Alzheimer’s is not a natural part of aging and research is still being done to investigate how the condition develops. Most usually it’s through a combination of genetic or environmental factors, and although It may be difficult to change genetic factors, poor diet and lack of exercise are major risks that can be modified. There is enough good evidence to suggest that consuming a healthy balanced diet and taking regular exercise will greatly reduce your risk of dementia in later years.
Studies have shown that what we eat can affect the brain’s ability to think and recall as it ages, and changes in the brain can take place years before any of the first signs or symptoms of dementia appear, the earlier you can start and continue to maintain a healthy diet and lifestyle the better. Adopting a paleo-style gluten-free low-carb diet can prevent Alzheimer’s disease and other brain disorders. Check out the list below for specific tasty and nutritious dementia fighting foods you can start adding to your plate today.
1. Eat More Leafy Greens: Reports have shown that just one serving of leafy green vegetables per day can slow down age-related cognitive decline. Spinach, kale and lettuce are all good sources containing high amounts of B Vitamins, I find adding a variety of greens to stews is a great way to get the family eating plenty of them, you could also purée and make up some sauces.
2. Binge More Berries: Berries are packed with antioxidants you should eat them at least twice a week, they contain massive amounts of flavonoids which are well known for their antioxidant and anti-inflammatory characteristics.
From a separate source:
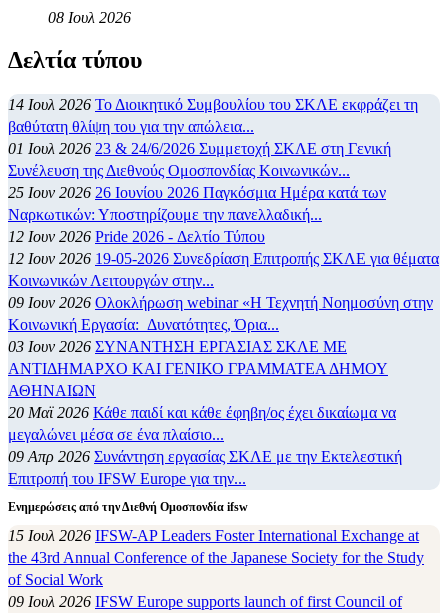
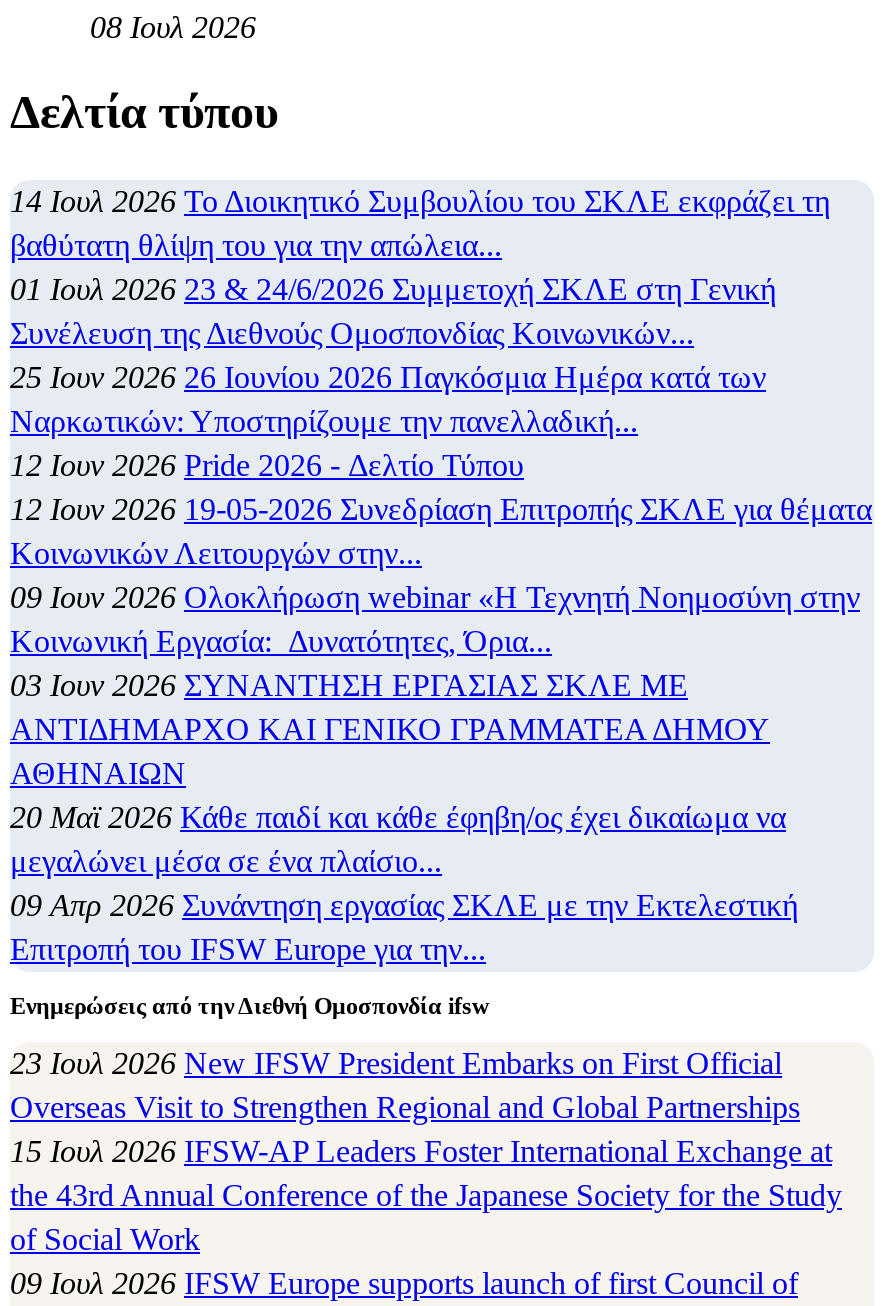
none -> [10,1046,800,1124] 23 Ιουλ 2026 New IFSW President Embarks on First Official | Overseas Visit to Strengthen Regional and Global Partnerships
They amazingly cross the blood brain barrier into the hippocampus, an area of the brain known for memory and learning!. Blueberries cherries blackberries strawberries and raspberries are great choices.
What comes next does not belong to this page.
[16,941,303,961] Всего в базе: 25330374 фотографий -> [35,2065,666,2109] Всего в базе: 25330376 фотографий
3. Go Nuts: Research has shown that eating a variety of nuts such as walnuts, peanuts, cashews, almonds and pistachios can strengthen the brainwave frequencies associated with memory and learning. In an experiment where rats were fed walnuts it was shown that they had the power to reduce the build up of proteins in the brains that leads to an interference with healthy cognition. The build up of too many proteins in the brain is one of the largest characteristics of Alzheimer’s disease.
4. Cruciferous Vegetables: Yup, not an overhyped buzzword, this is actually a really term. Cruciferous Vegetables are a great sources of plant based compounds that help to fight and lower inflammation. Check the stem of the vegetable & this will self explain this unusual term. Brussel sprouts, cabbage and broccoli are good examples of these veggies, they contain high levels of a natural chemical thioglycoside which has been shown in research to suppress the progression of Alzheimer’s disease.
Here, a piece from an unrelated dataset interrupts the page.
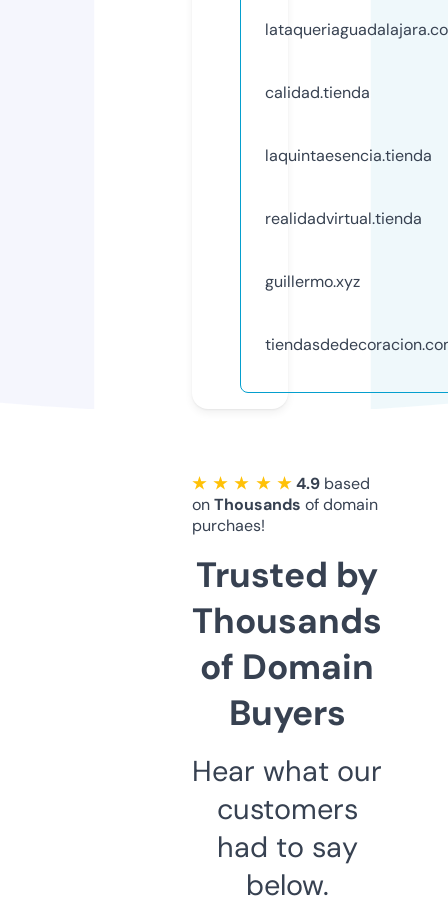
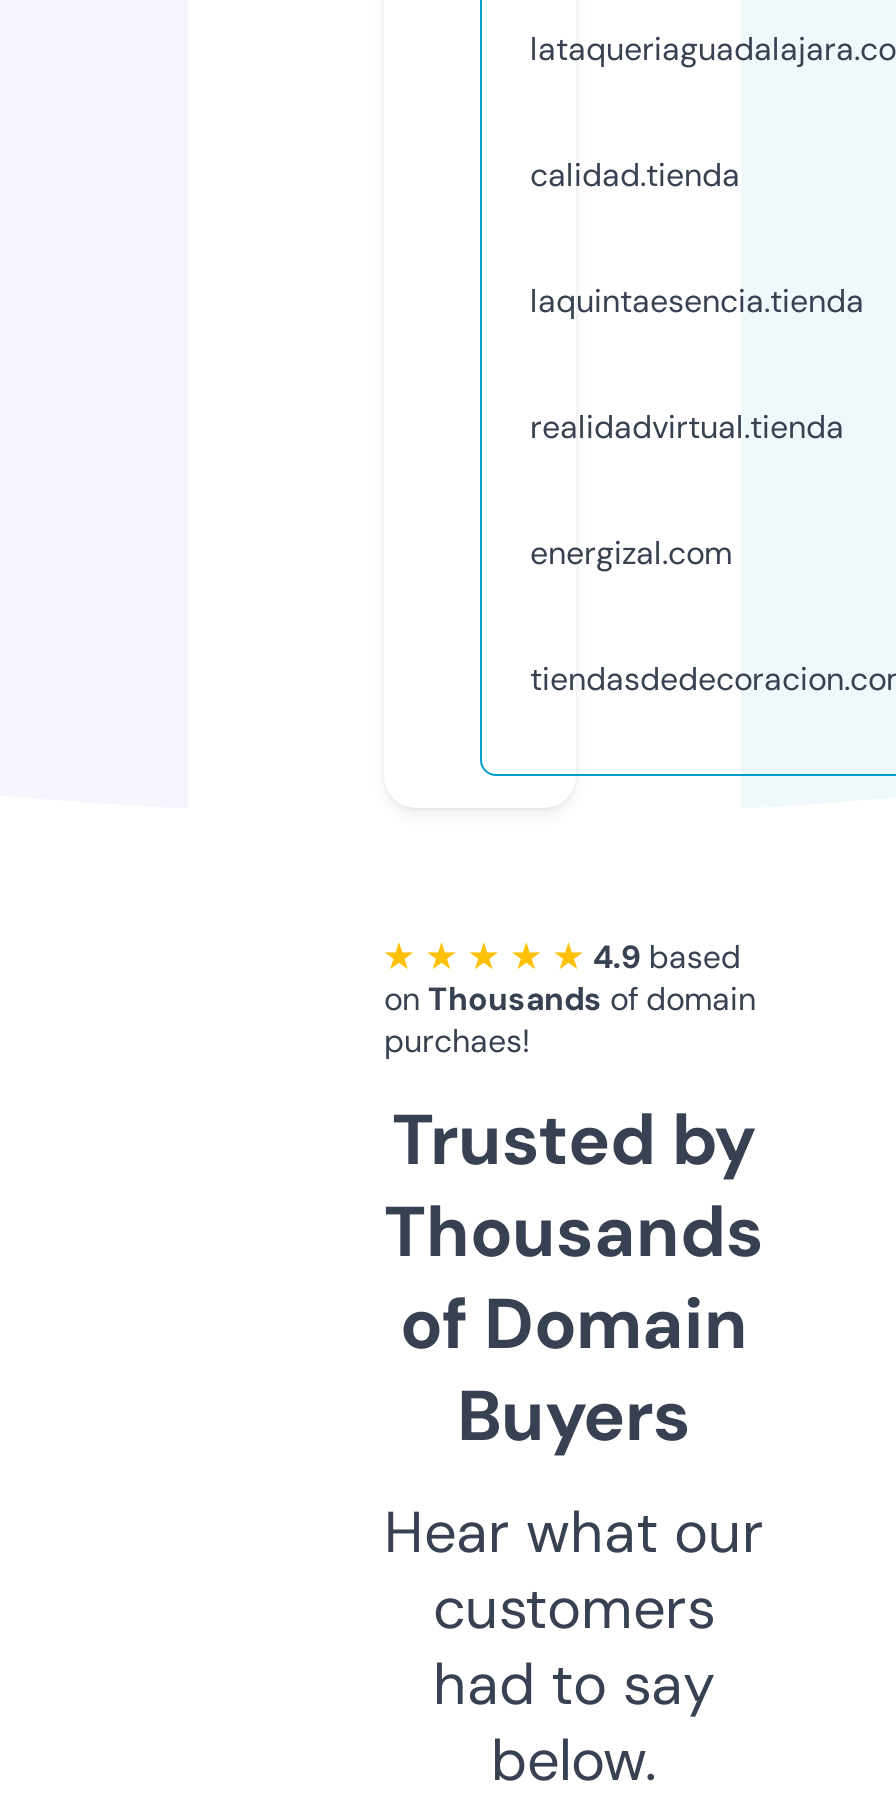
[265,271,360,292] guillermo.xyz -> [530,532,732,574] energizal.com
5. Pumpkin Flax & Sunflower Seeds: These contain lots of vitamin E, choline and zinc known to reduce the effects of cognitive decline.
6. Spices & Herbs: such as sage, turmeric, ashwagandha, ginseng cumin and cinnamon are all great examples offering massive brain health benefits.
Try this anti-inflammatory moon milk recipe below for a stress relieving, calming, and Alzheimer’s fighting bedtime drink.
7. Omega-3’s: Keep your brain healthy by eating plenty of small oily fish such as salmon, mackerel and tuna as studies have shown that omega-3’s help to fight and prevent Alzheimer’s.
Ashwagandha & Tumeric Anti-Inflammatory Moon Milk
This easy to make bedtime drink will lower any feelings of anxiety, ashwagandha is a great natural anti-inflammatory and is known for improving memory whilst turmeric has anti-stress and healing properties.
INGREDIENTS (for 1 person)
1 cup of whole or unsweetened nut milk
1/2 tsp of ground turmeric
1/2 tsp ground cinnamon
1/4 tsp ground ashwagandha
Slowly heat the milk, before it begins to boil add All the ingredients and whisk vigorously
before simmering for a few minutes. Once you have simmered bring to the boil and immediately
pour into your mug climb into bed and enjoy.
Not performing any form of regular exercise can greatly increase your chances of suffering from heart disease and type 2 diabetes, both of which are linked to a higher risk of Alzheimer’s in later life, and according to the Alzheimer’s Research and Prevention Foundation, regular physical exercise can reduce your risk of developing Alzheimer’s disease by up to 50 percent. It’s recommended that you do 150 minutes per week of moderate and intense activity such as a brisk walk, swimming or cycling. When you strengthen your muscles you strengthen your brain ! If you’re over the age of 65, by adding 2-3 strength workouts to your routine every week could cut your risk of getting Alzheimer’s in half. If you’re currently not taking any form of exercise and overwhelmed by the mere though of it just start off small, any amount of exercise is better than none at all and even a small amount to begin with can make a massive impact on your overall health and wellbeing.
To summarize, Alzheimer’s can develop through poor diet and lack of exercise and changes take place in the brain many years before the first signs and symptoms begin to appear, the earlier you can start and to continue to maintain a healthy diet and lifestyle the better. Consider a paleo-style gluten-free low-carb diet and add some dementia fighting foods to your plate. Make sure you are getting enough regular exercise, start off small if the thought overwhelms you as any amount is better than none at all.